[Records from a data collection]
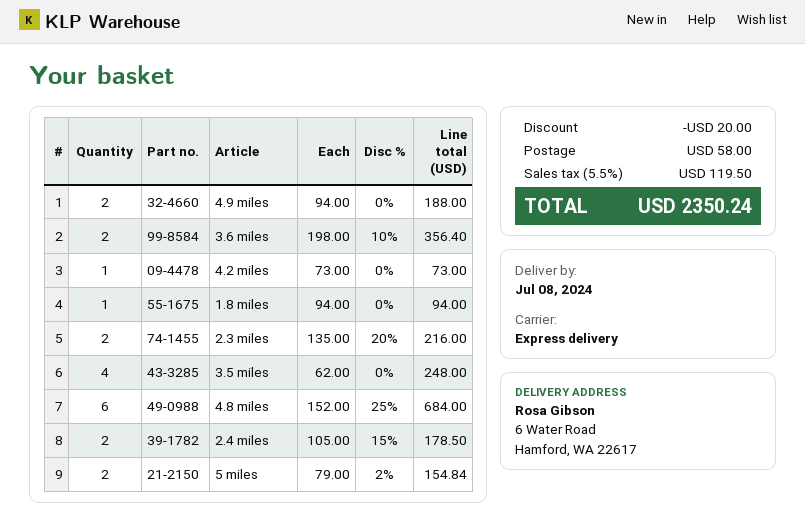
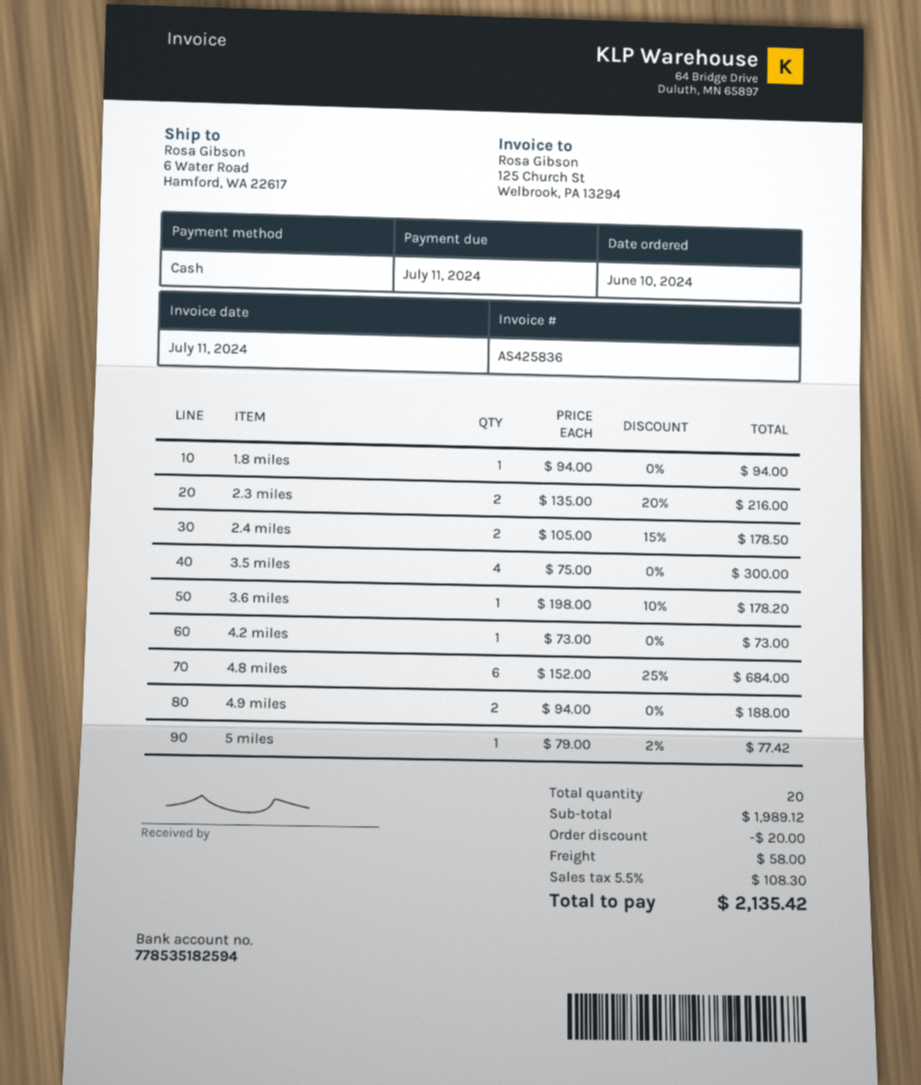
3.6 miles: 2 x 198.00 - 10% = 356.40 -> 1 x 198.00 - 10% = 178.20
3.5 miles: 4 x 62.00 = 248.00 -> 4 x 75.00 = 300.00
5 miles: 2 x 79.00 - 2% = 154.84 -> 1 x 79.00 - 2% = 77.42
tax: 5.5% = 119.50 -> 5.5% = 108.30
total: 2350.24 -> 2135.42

_THE PROBLEM_
Please show each line in the records above that contains "miles".

_ANSWER BOX_
3.6 miles: 2 x 198.00 - 10% = 356.40 -> 1 x 198.00 - 10% = 178.20
3.5 miles: 4 x 62.00 = 248.00 -> 4 x 75.00 = 300.00
5 miles: 2 x 79.00 - 2% = 154.84 -> 1 x 79.00 - 2% = 77.42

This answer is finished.